The truth is that subprime lenders, by responding to demand, were the finger in the dike for the whole housing market. The real problem is affordability and the incongruity between incomes and home pricing.

Forty years ago, the median national price of a house was about twice the median household income. In some parts of the country, this ratio was closer to 1 to 1. Twenty years ago, the median home price was about three times income. In the past 10 years, it jumped to four times income.

But in most major economic centers, typical families haven't been able to buy a home for anything near the national median price for decades. Try to find a single-family home in the D.C. area for the national median of $221,900. In the major markets, there is tremendous dependency on alternatives to the standard 30-year fixed-rate mortgage, which in turn has created a dependency on the least scrupulous mortgage companies and lenders.

...

Without mortgage options that provide lower monthly payments than traditional 30-year mortgages, a majority of families cannot afford homes in our nation's major population centers.
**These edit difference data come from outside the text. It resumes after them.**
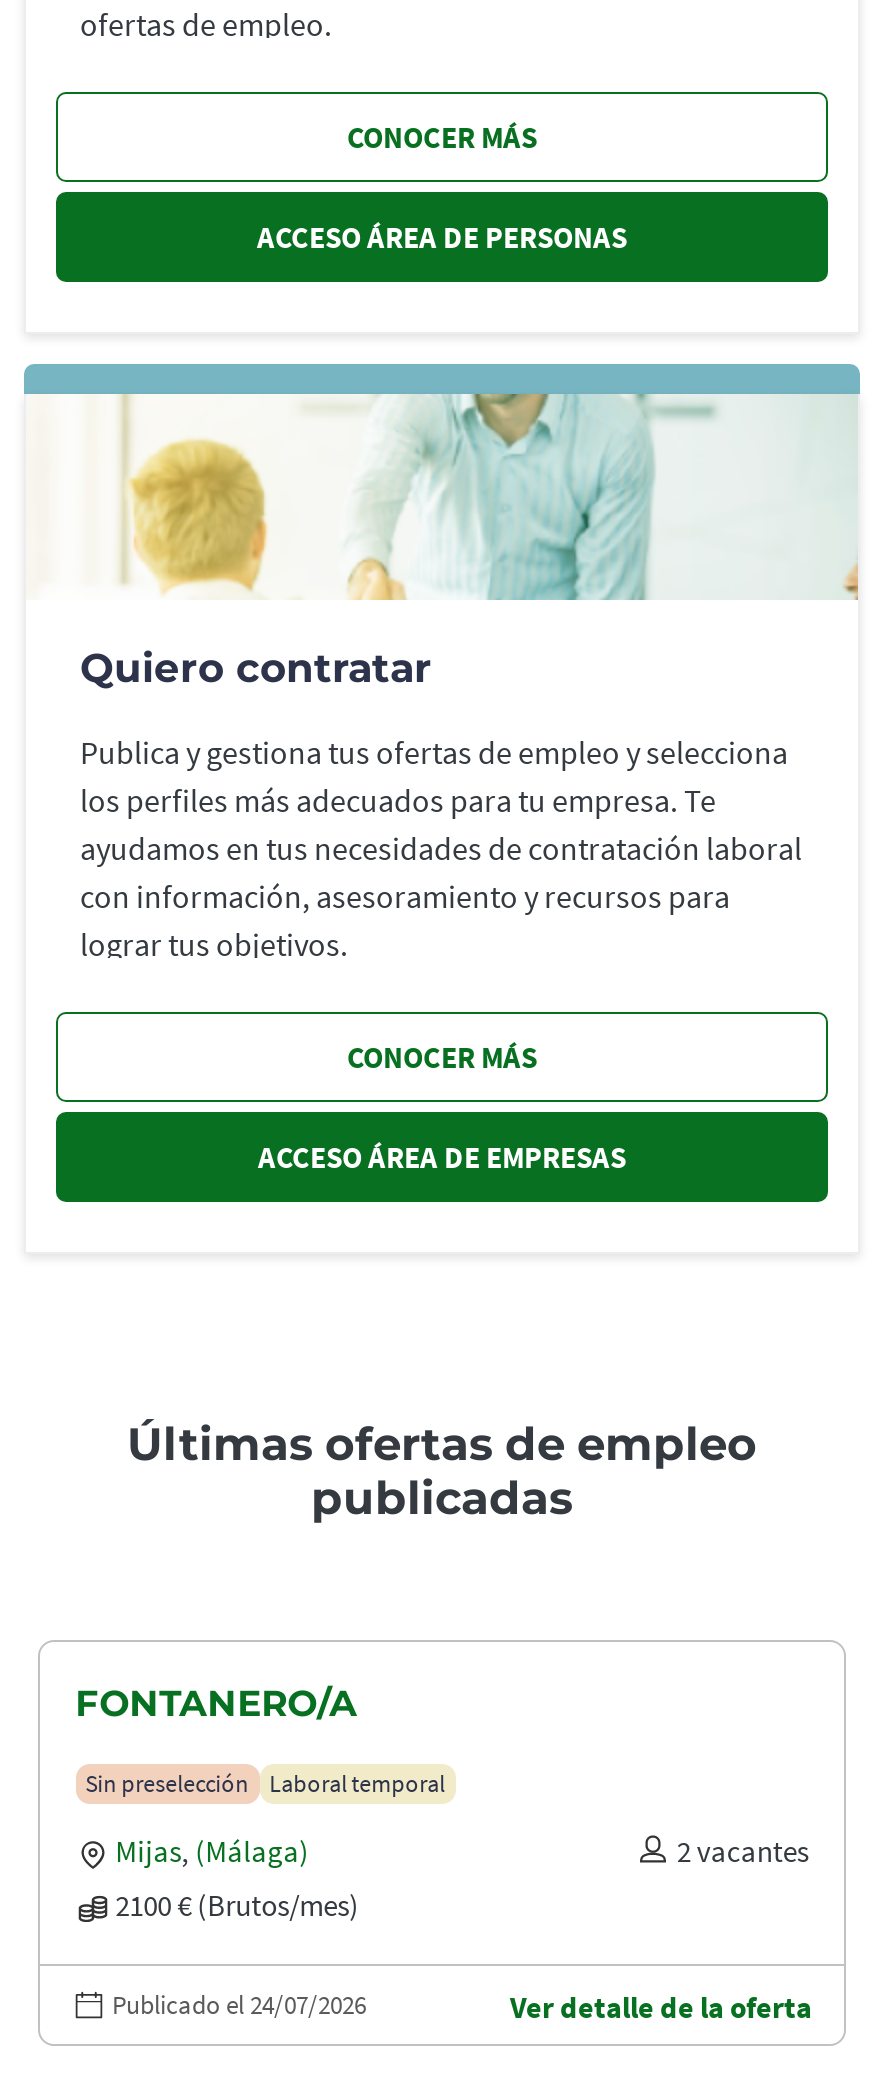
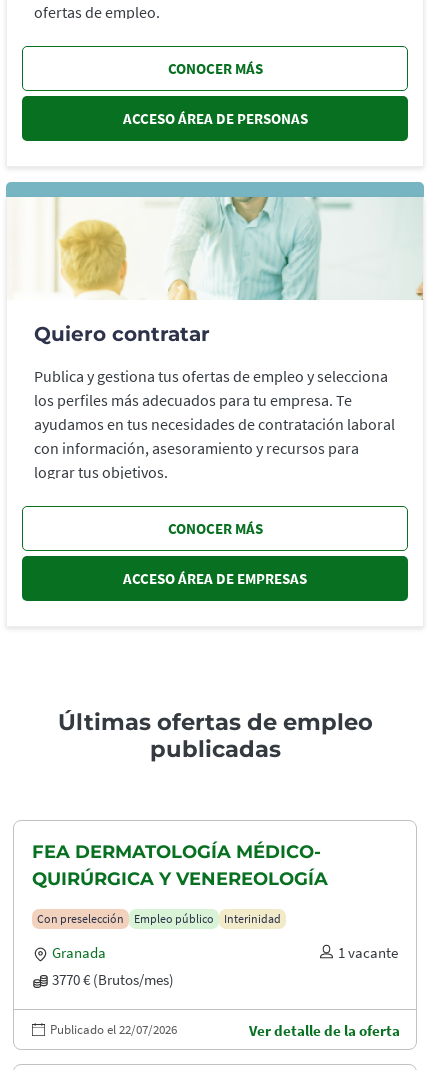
- FONTANERO/A
+ FEA DERMATOLOGÍA MÉDICO-
+ QUIRÚRGICA Y VENEREOLOGÍA

- Sin preselección
- Laboral temporal
+ Con preselección
+ Empleo público
+ Interinidad

- Mijas, (Málaga)
- 2 vacantes
- 2100 € (Brutos/mes)
+ Granada
+ 1 vacante
+ 3770 € (Brutos/mes)

- Publicado el 24/07/2026
+ Publicado el 22/07/2026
Today's crisis differs greatly from previous housing downturns. In past downturns, the housing market was influenced by and was an indicator of other economic issues. This time, millions of homes have been built around the country during the past few years using a financing option that no longer exists. There may never be enough capacity to absorb all of these homes and other existing homes using 30-year mortgages, because there simply aren't enough people with the incomes to meet the requirements. Prices could not roll back far enough without damaging the economy irreparably.

The solution is not to be found in a short-term stimulus nor in waiting things out. What is needed is a new standard mortgage product, something as revolutionary today as the 30-year fixed-rate loan was when it was introduced.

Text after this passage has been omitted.